Меня обозвали простаком — с холодной логикой, возражать против которой я больше не смел, даже оставшись наедине с самим собой. Столкнувшись с необходимостью быстро и последовательно принимать решения, я преуспел лишь в том, что всякий раз неизменно делал неверный выбор. Несколько устных угроз вызвали у меня панический страх, от первой же хорошенькой мордашки я потерял голову, как невинный четырнадцатилетний отрок, улыбчивый толстяк напоил меня, подкупив — нет, даже не десятью тысячами долларов, — а несколькими стаканами спиртного.

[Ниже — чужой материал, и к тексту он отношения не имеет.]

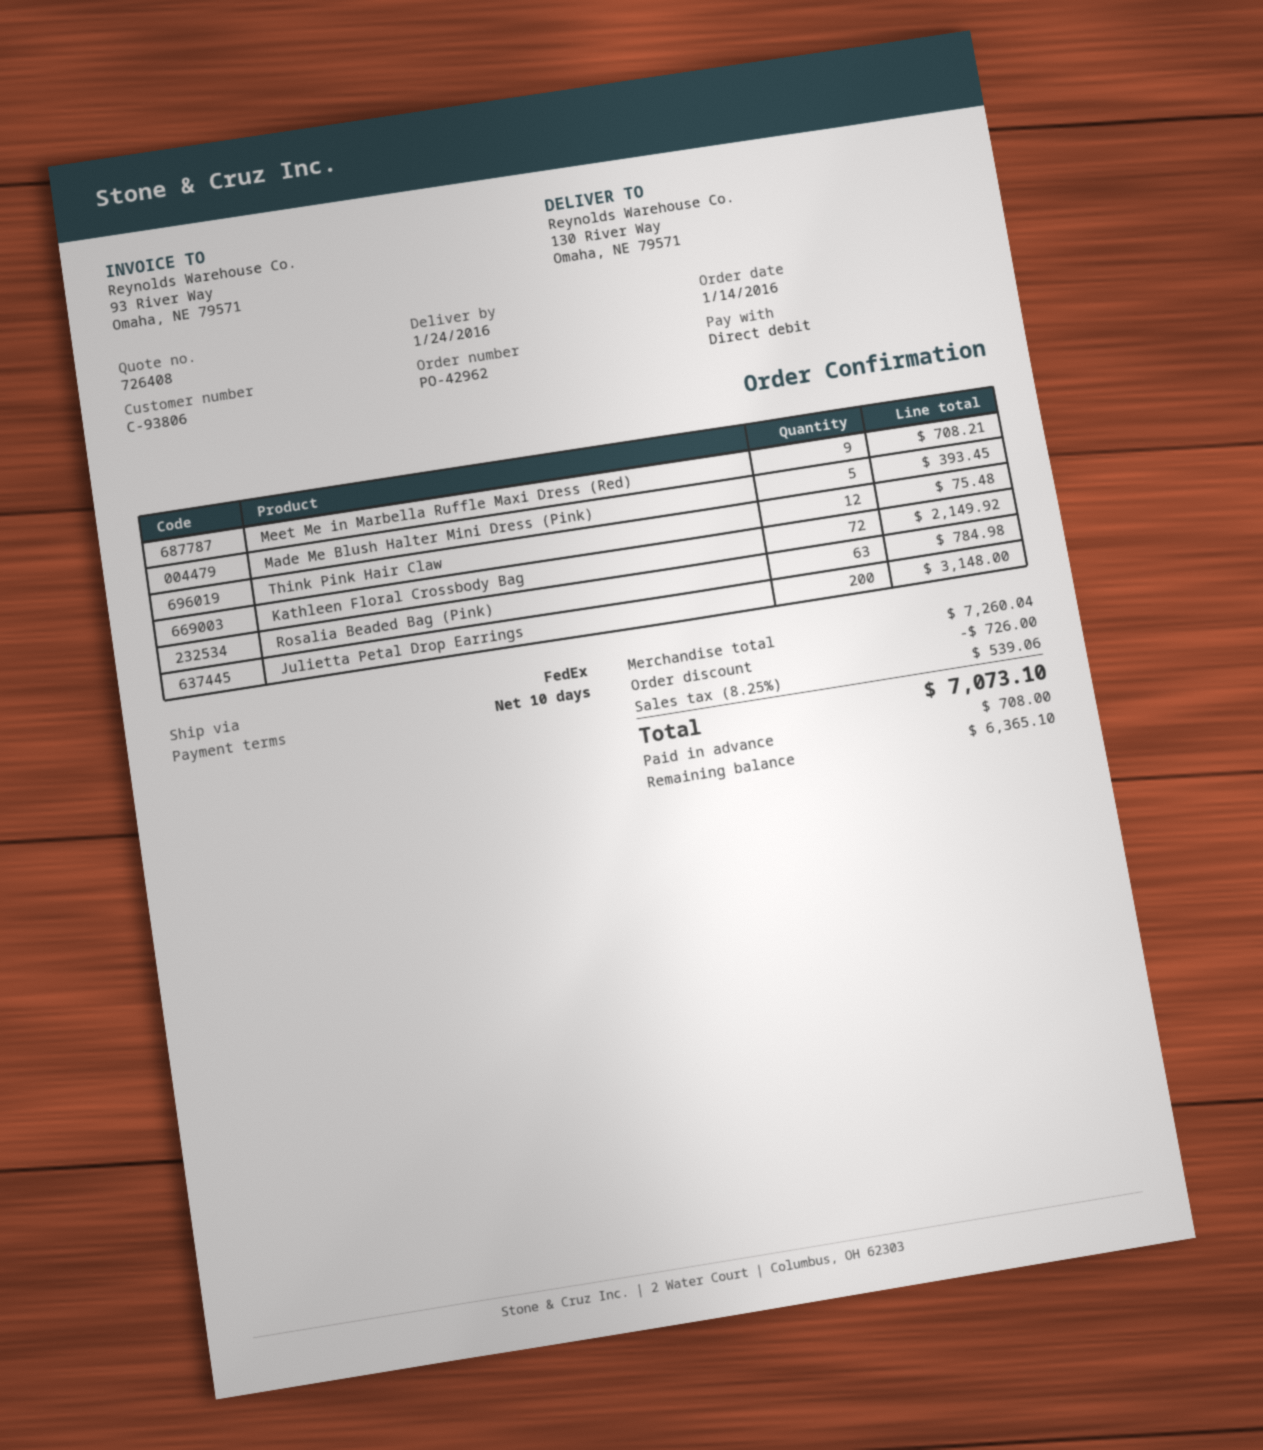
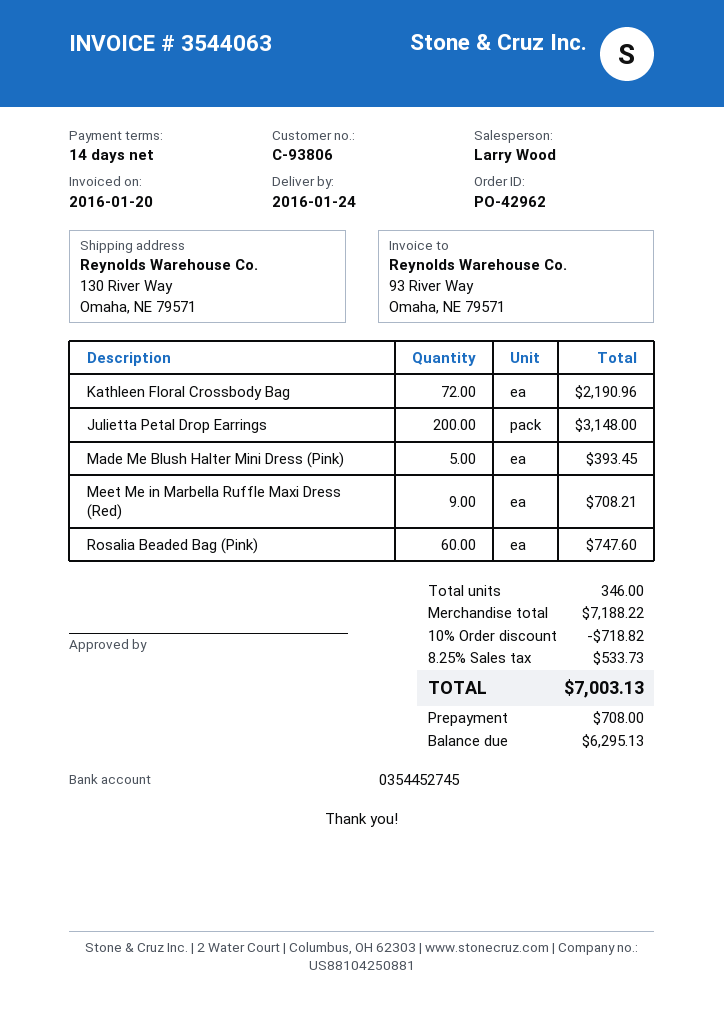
payment terms: 10 days -> 14 days
Think Pink Hair Claw: 12 for 75.48 -> none
Kathleen Floral Crossbody Bag: 72 for 2149.92 -> 72 for 2190.96
Rosalia Beaded Bag (Pink): 63 for 784.98 -> 60 for 747.60
subtotal: 7260.04 -> 7188.22
discount: 726.00 -> 718.82
tax: 8.25% = 539.06 -> 8.25% = 533.73
total: 7073.10 -> 7003.13
balance: 6365.10 -> 6295.13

В самом деле, заплати мне Монтес десять тысяч — и он стал бы таким же простофилей, как и я. Увы, сумма была чересчур велика. Двадцать центов — вот красная цена Джону Т. Кэмберу, честная и справедливая. Ведь проигравшему никто не платит, а в том, что я проигравший, никаких сомнений у меня не было. Слабым утешением мне могло послужить, что я был не одинок, а представлял бесчисленное поколение бестолково суетящихся дуралеев, раздираемых страстью к вещам и наживе, одурманенных телевидением, обреченных на прозябание из-за полного отсутствия талантов, целеустремленности и здорового честолюбия, начисто лишенных какой бы то ни было философии, надежды, религии, веры и даже культуры, бесцельно мечущихся из никуда в никуда — и живущих в страхе, в вечном страхе; страшащихся завтрашнего дня, атомной бомбы, безработицы чего угодно.